Enable the execution of the 'stm32tflm' program

In [None]:
!chmod +x stm32tflm

In [None]:
from tensorflow import keras
from pathlib import Path
import tensorflow as tf
import numpy as np
import subprocess
import datetime
import shutil
import glob
import re
import os

## ColabNAS code

In [None]:
class ColabNAS :
    architecture_name = 'resulting_architecture'
    def __init__(self, max_RAM, max_Flash, max_MACC, path_to_training_set, val_split, cache=False, input_shape=(50,50,3), save_path='.', path_to_stm32tflm='/content/stm32tflm') :
        self.learning_rate = 1e-3
        self.batch_size = 128
        self.epochs = 100 #minimum 2

        self.max_MACC = max_MACC
        self.max_Flash = max_Flash
        self.max_RAM = max_RAM
        self.path_to_training_set = path_to_training_set
        self.num_classes = len(next(os.walk(path_to_training_set))[1])
        self.val_split = val_split
        self.cache = cache
        self.input_shape = input_shape
        self.save_path = Path(save_path)

        self.path_to_trained_models = self.save_path / "trained_models"
        self.path_to_trained_models.mkdir(parents=True, exist_ok=True)

        self.path_to_stm32tflm = Path(path_to_stm32tflm)

        self.load_training_set()

    def load_training_set(self):
        if 3 == self.input_shape[2] :
            color_mode = 'rgb'
        elif 1 == self.input_shape[2] :
            color_mode = 'grayscale'

        train_ds = tf.keras.utils.image_dataset_from_directory(
            directory= self.path_to_training_set,
            labels='inferred',
            label_mode='categorical',
            color_mode=color_mode,
            batch_size=self.batch_size,
            image_size=self.input_shape[0:2],
            shuffle=True,
            seed=11,
            validation_split=self.val_split,
            subset='training'
        )

        validation_ds = tf.keras.utils.image_dataset_from_directory(
            directory= self.path_to_training_set,
            labels='inferred',
            label_mode='categorical',
            color_mode=color_mode,
            batch_size=self.batch_size,
            image_size=self.input_shape[0:2],
            shuffle=True,
            seed=11,
            validation_split=self.val_split,
            subset='validation'
        )

        data_augmentation = tf.keras.Sequential([
            tf.keras.layers.RandomFlip("horizontal"),
            tf.keras.layers.RandomRotation(0.2, fill_mode='constant', interpolation='bilinear'),
            #tf.keras.layers.Rescaling(1./255)
            ])

        if self.cache :
            self.train_ds = train_ds.map(lambda x, y: (data_augmentation(x, training=True), y), num_parallel_calls=tf.data.AUTOTUNE).cache().prefetch(buffer_size=tf.data.AUTOTUNE)
            self.validation_ds = validation_ds.cache().prefetch(buffer_size=tf.data.AUTOTUNE)
        else :
            self.train_ds = train_ds.map(lambda x, y: (data_augmentation(x, training=True), y), num_parallel_calls=tf.data.AUTOTUNE).prefetch(buffer_size=tf.data.AUTOTUNE)
            self.validation_ds = validation_ds.prefetch(buffer_size=tf.data.AUTOTUNE)

    def get_data(self):
        return self.train_ds, self.validation_ds

    def quantize_model_uint8(self, model_name) :
        def representative_dataset():
            for data in self.train_ds.rebatch(1).take(150) :
                yield [tf.dtypes.cast(data[0], tf.float32)]

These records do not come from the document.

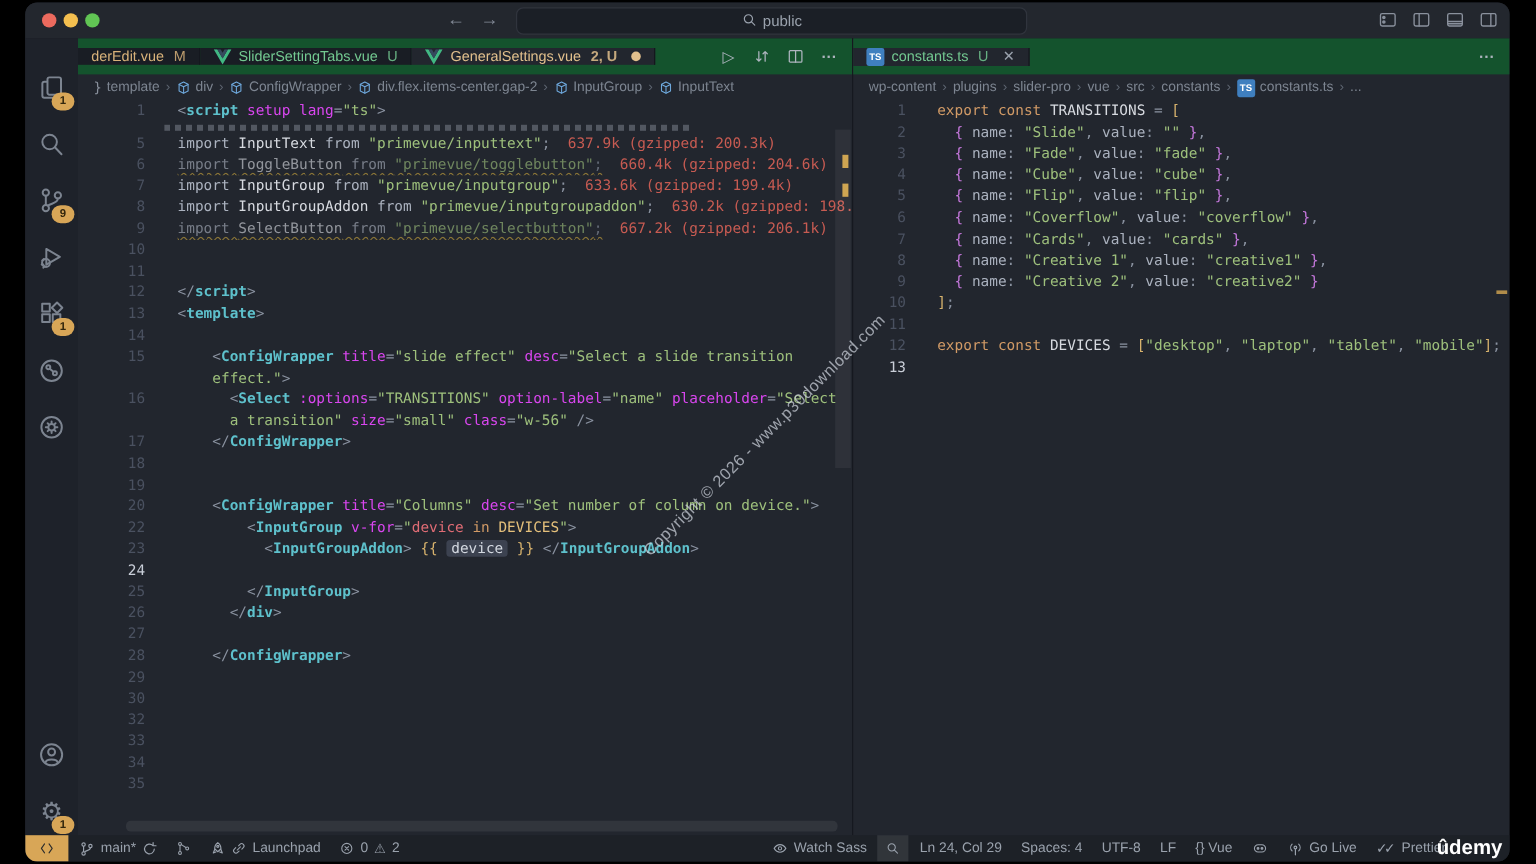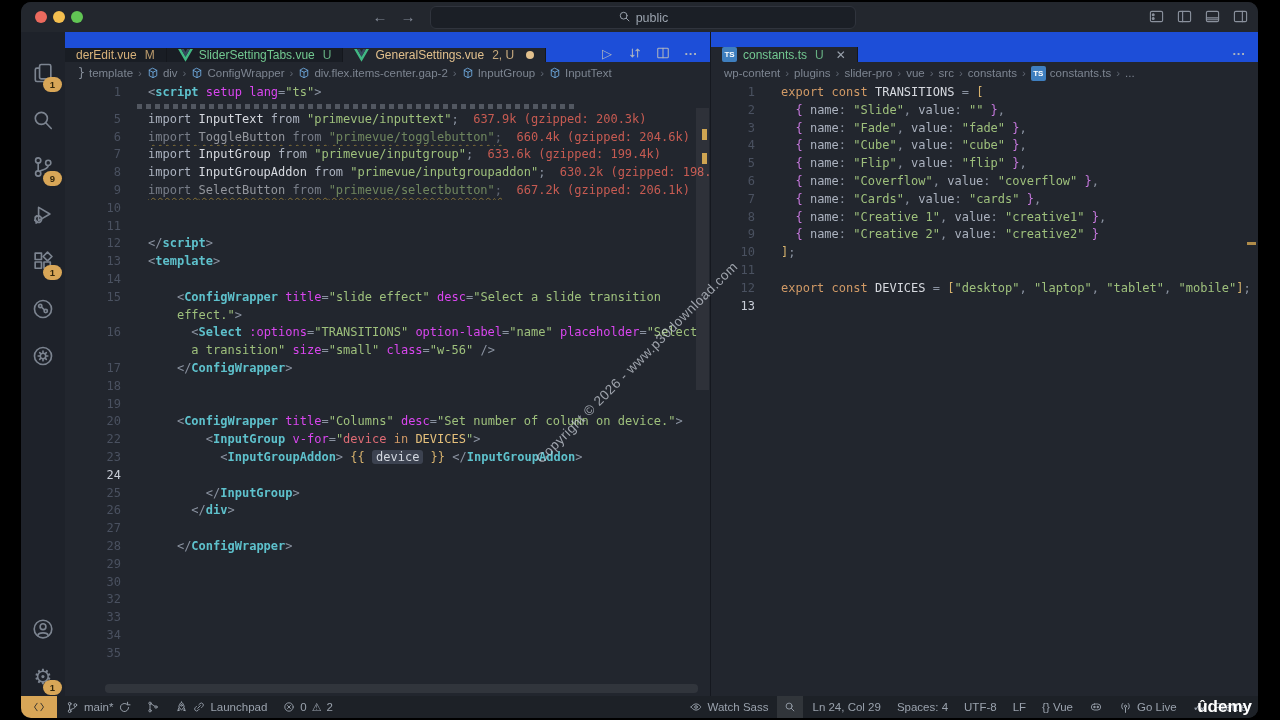--- a/index.html
+++ b/index.html
@@ -27,7 +27,7 @@
   #group1{left:44px;width:645px;}
   #group2{left:689px;right:0;border-left:1px solid #15181f;}
   
-  .tabbar{position:absolute;left:0;right:0;top:0;height:30px;background:#1d4ed8;display:flex;align-items:flex-end;}
+  .tabbar{position:absolute;left:0;right:0;top:0;height:30px;background:#14532d;display:flex;align-items:center;}
   .tab{display:flex;align-items:center;gap:6px;padding:0 11px;border-right:1px solid #14171d;background:#191d24;
        font-size:12px;white-space:nowrap;}
   .tab.active{background:#22262e;}

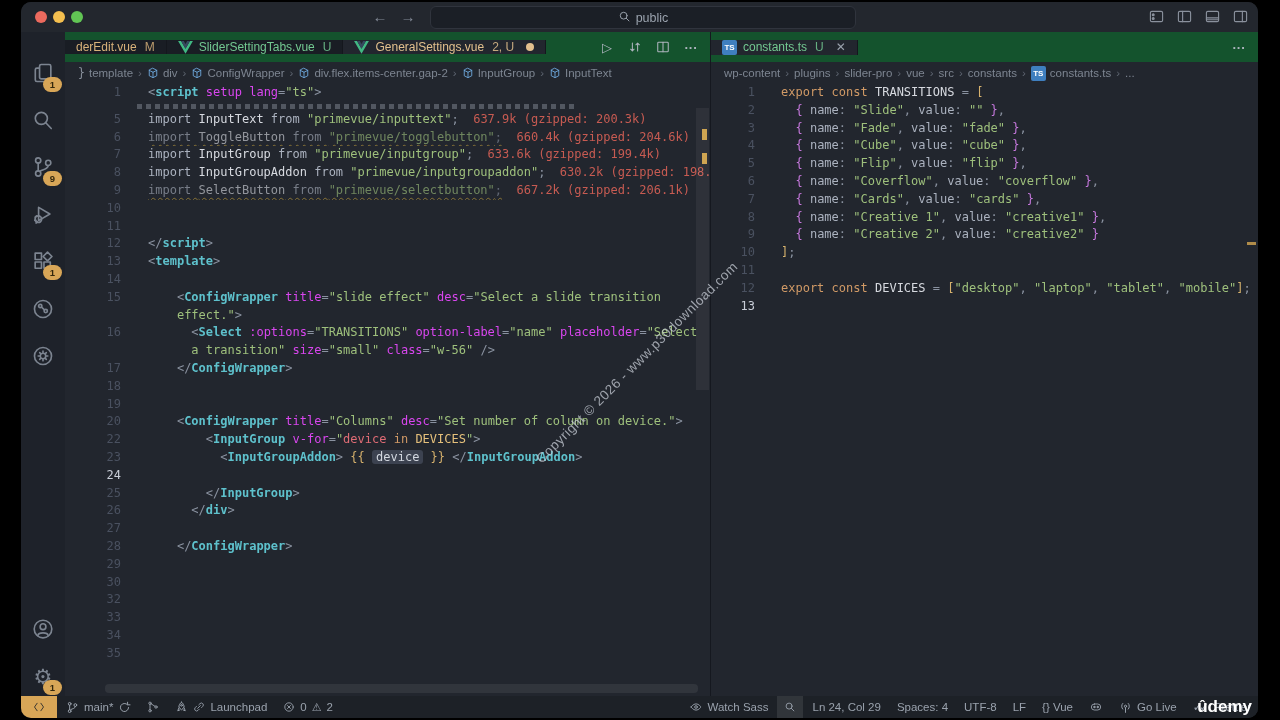--- a/index.html
+++ b/index.html
@@ -244,7 +244,7 @@
                 </svg>
               </span>
               <span style="color: rgb(226, 192, 141);">GeneralSettings.vue</span>
-              <span class="deco" style="color: rgb(226, 192, 141);">2, U</span>
+              <span class="deco" style="color: rgb(226, 192, 141); font-weight: bold;">2, U</span>
               <span class="dirtydot"></span>
             </div>
             <div class="tabactions">

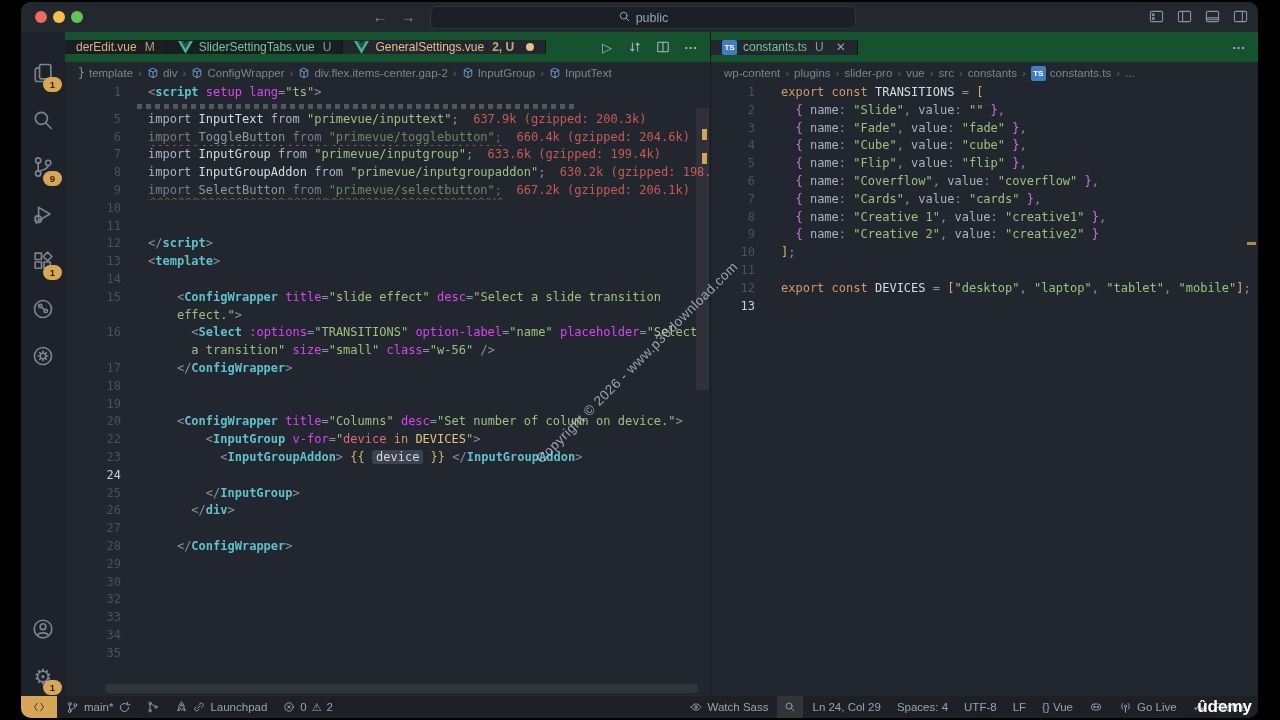--- a/index.html
+++ b/index.html
@@ -79,7 +79,7 @@
   .sitem.accent svg{stroke:#2c2c2c;}
   .sitem.boxed{background:rgba(255,255,255,.09);}
   .sb-left{display:flex;height:100%;align-items:center;gap:2px;}
-  .sb-right{margin-left:auto;display:flex;height:100%;align-items:center;gap:2px;text-align:center;}
+  .sb-right{margin-left:auto;display:flex;height:100%;align-items:center;gap:2px;padding-right:46px;text-align:center;}
   .statusbar svg{stroke:#9aa2ad;}
   
   .wm-diag{position:absolute;left:386px;top:353px;width:460px;text-align:center;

        model = tf.keras.models.load_model(self.path_to_trained_models / f"{model_name}.h5")
        converter = tf.lite.TFLiteConverter.from_keras_model(model)
        converter.optimizations = [tf.lite.Optimize.DEFAULT]
        converter.representative_dataset = representative_dataset
        converter.target_spec.supported_types = [tf.int8]
        converter.target_spec.supported_ops = [tf.lite.OpsSet.TFLITE_BUILTINS_INT8]
        converter.inference_input_type = tf.uint8
        converter.inference_output_type = tf.uint8
        tflite_quant_model = converter.convert()

        with open(self.path_to_trained_models / f"{model_name}.tflite", 'wb') as f:
            f.write(tflite_quant_model)

        (self.path_to_trained_models / f"{model_name}.h5").unlink()

    def evaluate_flash_and_peak_RAM_occupancy(self, model_name) :
        #quantize model to evaluate its peak RAM occupancy and its Flash occupancy
        self.quantize_model_uint8(model_name)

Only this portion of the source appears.